YOUR GOAL
Write out, from the entries below, exactly the lines that run between the lines holding "- Interstitial lung disease | TNF vs DMARD" and "0.07 | 0.71", inclusive, and stop there.

Records from a dataset
•••••

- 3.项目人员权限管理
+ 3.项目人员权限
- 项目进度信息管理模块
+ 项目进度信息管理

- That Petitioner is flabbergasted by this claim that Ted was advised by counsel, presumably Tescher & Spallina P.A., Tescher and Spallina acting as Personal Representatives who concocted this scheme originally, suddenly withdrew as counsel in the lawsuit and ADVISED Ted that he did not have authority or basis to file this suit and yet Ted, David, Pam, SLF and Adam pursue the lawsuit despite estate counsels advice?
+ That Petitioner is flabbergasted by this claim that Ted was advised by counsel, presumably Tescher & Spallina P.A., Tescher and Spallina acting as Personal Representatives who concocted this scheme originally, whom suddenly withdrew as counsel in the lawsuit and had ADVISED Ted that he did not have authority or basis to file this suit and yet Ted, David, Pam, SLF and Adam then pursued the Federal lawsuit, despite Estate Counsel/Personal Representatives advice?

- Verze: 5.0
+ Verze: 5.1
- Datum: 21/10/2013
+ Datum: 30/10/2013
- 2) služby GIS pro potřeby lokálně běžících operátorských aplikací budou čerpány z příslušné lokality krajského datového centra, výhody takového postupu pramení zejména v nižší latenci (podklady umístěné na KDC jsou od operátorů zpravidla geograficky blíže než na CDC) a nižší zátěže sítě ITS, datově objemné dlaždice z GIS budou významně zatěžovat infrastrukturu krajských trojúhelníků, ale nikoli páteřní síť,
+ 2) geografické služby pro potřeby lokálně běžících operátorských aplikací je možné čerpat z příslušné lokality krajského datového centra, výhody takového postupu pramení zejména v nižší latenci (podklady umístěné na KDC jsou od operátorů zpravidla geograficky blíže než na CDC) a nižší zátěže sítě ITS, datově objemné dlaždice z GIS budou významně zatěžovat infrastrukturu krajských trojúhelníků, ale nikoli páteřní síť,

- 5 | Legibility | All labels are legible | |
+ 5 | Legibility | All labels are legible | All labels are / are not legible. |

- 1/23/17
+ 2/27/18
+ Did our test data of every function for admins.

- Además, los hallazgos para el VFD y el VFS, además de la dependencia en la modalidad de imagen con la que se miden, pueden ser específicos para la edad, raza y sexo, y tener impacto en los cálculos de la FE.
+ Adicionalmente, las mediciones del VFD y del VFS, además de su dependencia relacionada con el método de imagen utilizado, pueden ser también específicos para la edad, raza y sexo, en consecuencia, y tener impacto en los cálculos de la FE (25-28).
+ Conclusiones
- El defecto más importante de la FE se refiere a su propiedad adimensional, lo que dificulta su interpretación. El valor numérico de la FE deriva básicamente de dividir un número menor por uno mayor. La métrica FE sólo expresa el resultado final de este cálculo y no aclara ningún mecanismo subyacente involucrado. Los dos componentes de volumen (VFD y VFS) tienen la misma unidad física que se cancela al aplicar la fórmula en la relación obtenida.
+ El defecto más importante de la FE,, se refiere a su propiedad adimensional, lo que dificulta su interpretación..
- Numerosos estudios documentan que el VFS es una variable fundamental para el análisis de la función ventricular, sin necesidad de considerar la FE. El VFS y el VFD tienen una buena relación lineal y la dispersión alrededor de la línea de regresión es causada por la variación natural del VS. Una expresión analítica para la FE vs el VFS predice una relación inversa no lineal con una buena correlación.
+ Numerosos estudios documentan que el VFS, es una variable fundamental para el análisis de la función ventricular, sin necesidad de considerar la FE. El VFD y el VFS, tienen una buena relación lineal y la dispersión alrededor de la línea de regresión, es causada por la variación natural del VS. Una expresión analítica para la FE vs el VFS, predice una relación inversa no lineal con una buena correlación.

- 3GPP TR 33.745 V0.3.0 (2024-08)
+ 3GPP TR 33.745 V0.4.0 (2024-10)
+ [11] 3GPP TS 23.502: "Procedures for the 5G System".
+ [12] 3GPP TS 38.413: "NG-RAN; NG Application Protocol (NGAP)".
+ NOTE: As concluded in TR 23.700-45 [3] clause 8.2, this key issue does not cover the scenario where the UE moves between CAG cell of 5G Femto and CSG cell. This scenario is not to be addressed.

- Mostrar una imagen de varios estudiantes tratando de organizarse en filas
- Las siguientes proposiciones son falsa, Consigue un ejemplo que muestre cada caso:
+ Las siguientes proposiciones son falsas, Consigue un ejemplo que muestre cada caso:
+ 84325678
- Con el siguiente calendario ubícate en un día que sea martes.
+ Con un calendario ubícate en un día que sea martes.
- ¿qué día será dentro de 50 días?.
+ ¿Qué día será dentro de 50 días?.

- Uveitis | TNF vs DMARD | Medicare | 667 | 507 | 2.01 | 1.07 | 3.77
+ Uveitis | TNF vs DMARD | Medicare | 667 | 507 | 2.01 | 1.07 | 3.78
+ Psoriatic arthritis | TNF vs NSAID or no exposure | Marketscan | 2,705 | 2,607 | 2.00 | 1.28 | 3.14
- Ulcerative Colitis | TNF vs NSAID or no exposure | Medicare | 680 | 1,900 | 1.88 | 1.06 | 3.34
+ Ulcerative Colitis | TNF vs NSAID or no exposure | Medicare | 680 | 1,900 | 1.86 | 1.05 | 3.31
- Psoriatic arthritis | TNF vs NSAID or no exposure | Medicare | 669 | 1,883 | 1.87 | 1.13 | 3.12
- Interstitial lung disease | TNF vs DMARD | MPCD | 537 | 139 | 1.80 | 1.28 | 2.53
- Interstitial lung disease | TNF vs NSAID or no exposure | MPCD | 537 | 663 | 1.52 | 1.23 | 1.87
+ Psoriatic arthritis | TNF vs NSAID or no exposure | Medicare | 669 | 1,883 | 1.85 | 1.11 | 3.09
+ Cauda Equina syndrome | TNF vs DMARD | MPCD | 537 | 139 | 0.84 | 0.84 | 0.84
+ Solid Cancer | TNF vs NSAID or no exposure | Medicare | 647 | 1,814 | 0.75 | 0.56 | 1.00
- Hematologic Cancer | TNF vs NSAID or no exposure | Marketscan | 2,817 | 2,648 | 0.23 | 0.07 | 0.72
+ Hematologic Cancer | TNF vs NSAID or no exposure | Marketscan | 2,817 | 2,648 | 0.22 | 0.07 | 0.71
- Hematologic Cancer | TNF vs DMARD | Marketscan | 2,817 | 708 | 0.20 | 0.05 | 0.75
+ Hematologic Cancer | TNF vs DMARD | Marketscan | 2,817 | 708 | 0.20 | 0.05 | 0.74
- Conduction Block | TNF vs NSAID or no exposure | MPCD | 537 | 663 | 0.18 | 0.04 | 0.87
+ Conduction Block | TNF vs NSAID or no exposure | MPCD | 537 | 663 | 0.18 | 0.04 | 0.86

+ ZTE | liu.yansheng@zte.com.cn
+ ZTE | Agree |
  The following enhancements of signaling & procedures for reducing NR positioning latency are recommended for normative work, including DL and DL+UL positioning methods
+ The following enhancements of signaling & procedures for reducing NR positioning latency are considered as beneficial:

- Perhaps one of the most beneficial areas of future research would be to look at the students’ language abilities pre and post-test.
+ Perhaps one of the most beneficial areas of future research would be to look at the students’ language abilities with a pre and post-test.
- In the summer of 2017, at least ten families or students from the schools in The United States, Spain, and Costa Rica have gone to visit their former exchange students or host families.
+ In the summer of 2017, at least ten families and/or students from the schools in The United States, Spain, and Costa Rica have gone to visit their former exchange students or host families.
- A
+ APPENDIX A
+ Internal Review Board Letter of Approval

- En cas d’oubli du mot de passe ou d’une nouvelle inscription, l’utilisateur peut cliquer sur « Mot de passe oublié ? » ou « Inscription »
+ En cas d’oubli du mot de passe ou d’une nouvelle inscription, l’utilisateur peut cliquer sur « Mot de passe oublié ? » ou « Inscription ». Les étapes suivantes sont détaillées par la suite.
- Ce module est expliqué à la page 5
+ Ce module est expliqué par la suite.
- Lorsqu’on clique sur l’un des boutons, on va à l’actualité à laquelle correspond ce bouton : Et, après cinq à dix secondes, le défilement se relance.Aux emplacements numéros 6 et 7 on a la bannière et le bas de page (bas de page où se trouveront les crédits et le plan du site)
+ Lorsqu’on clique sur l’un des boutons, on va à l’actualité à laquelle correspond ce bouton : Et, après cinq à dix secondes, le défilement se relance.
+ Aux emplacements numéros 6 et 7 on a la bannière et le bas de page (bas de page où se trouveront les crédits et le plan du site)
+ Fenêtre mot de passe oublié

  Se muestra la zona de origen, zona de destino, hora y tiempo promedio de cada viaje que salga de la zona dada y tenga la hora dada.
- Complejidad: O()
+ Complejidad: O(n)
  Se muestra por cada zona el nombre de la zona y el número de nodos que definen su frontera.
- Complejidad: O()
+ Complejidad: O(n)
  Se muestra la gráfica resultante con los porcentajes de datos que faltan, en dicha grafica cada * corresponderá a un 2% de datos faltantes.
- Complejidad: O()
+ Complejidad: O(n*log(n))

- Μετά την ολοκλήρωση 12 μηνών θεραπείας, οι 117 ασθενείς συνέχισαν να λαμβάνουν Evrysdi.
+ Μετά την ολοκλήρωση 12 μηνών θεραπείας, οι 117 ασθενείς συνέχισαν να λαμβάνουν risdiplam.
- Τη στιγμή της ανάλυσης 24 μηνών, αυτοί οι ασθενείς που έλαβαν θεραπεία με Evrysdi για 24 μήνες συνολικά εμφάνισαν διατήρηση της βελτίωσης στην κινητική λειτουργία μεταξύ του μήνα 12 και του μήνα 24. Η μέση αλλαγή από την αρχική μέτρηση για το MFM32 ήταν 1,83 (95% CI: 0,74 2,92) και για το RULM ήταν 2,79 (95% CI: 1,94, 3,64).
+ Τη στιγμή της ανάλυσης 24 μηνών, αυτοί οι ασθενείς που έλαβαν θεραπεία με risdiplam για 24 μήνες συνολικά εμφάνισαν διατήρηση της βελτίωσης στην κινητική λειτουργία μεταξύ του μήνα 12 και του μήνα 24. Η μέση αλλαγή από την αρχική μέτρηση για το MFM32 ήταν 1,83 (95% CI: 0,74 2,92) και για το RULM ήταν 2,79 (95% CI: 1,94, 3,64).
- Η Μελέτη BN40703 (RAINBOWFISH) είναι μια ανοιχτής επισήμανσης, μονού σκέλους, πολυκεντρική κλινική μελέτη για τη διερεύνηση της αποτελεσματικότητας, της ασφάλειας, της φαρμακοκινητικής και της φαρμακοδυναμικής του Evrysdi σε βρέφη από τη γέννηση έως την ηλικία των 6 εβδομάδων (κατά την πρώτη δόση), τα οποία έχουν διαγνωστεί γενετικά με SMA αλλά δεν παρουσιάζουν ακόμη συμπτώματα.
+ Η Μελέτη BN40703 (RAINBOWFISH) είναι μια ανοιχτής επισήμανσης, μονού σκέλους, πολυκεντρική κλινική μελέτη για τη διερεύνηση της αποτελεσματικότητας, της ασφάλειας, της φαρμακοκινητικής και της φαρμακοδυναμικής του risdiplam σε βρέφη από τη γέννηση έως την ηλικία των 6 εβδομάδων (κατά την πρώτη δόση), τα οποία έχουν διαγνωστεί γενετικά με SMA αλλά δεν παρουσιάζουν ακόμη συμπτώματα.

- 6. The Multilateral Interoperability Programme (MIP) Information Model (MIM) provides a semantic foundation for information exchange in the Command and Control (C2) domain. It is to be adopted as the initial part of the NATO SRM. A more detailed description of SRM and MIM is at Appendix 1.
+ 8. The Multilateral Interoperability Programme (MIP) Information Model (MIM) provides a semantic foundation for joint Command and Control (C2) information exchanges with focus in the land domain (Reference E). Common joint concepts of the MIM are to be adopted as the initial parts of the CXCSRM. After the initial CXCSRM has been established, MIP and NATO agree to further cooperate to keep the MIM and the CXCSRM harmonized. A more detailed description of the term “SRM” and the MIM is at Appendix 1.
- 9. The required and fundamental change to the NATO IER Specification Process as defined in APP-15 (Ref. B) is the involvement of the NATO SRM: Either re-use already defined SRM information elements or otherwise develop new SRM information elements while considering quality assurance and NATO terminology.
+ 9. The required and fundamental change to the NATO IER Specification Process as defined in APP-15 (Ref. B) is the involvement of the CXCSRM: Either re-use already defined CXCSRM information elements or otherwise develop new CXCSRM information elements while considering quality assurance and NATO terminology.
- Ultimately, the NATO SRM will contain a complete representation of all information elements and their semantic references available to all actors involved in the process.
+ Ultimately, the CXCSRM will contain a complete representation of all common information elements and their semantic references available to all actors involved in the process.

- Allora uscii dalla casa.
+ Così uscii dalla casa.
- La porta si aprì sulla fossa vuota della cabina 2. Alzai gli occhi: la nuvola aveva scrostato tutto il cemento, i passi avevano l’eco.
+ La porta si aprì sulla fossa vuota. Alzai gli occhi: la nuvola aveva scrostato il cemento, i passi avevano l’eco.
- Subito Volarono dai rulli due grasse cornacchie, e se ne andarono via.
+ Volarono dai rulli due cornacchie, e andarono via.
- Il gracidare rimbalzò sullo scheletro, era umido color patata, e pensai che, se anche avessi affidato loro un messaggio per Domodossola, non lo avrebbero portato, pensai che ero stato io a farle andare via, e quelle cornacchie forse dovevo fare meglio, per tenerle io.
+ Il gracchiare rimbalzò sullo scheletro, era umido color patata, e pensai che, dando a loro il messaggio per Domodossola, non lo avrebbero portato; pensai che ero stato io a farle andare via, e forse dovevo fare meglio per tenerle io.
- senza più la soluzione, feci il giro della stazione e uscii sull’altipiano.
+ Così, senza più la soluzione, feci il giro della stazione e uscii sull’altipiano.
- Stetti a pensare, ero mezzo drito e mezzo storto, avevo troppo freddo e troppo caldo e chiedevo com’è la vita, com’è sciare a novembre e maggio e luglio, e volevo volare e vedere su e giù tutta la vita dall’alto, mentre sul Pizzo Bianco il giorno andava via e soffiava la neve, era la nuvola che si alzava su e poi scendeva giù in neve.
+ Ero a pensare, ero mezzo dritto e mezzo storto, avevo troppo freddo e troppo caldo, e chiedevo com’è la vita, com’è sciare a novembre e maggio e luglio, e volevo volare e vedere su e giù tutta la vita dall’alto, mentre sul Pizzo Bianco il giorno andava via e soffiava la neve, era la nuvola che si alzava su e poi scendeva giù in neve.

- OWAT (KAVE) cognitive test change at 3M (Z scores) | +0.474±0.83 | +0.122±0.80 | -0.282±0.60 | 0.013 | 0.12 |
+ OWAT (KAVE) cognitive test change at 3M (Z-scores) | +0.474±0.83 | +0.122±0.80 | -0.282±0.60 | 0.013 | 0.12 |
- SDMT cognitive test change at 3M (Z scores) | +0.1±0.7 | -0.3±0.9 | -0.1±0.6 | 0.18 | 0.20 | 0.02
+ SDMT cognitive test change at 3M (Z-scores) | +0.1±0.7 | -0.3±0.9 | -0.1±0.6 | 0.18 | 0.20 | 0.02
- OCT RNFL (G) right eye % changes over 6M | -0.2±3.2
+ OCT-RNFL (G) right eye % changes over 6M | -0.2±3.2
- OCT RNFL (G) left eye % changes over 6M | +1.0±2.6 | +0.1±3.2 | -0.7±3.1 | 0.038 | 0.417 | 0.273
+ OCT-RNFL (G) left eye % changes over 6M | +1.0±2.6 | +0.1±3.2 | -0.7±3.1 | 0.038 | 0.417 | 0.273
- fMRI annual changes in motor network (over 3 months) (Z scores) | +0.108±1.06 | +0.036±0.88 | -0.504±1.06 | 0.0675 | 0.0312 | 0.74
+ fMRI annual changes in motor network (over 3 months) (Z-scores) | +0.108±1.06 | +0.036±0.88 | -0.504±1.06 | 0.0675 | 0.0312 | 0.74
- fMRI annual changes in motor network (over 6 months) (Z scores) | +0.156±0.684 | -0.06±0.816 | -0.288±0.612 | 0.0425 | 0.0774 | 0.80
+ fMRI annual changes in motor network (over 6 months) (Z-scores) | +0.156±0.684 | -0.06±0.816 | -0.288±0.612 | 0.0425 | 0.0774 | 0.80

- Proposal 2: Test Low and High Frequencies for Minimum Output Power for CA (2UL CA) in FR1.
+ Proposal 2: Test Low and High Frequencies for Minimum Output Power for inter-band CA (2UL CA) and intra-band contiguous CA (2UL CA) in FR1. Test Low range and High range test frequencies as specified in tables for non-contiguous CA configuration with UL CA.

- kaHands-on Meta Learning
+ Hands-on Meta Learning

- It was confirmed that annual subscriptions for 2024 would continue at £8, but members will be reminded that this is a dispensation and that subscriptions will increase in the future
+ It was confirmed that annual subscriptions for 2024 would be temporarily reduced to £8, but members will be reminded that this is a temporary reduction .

•••••

WRITTEN REPLY
- Interstitial lung disease | TNF vs DMARD | MPCD | 537 | 139 | 1.80 | 1.28 | 2.53
- Interstitial lung disease | TNF vs NSAID or no exposure | MPCD | 537 | 663 | 1.52 | 1.23 | 1.87
+ Psoriatic arthritis | TNF vs NSAID or no exposure | Medicare | 669 | 1,883 | 1.85 | 1.11 | 3.09
+ Cauda Equina syndrome | TNF vs DMARD | MPCD | 537 | 139 | 0.84 | 0.84 | 0.84
+ Solid Cancer | TNF vs NSAID or no exposure | Medicare | 647 | 1,814 | 0.75 | 0.56 | 1.00
- Hematologic Cancer | TNF vs NSAID or no exposure | Marketscan | 2,817 | 2,648 | 0.23 | 0.07 | 0.72
+ Hematologic Cancer | TNF vs NSAID or no exposure | Marketscan | 2,817 | 2,648 | 0.22 | 0.07 | 0.71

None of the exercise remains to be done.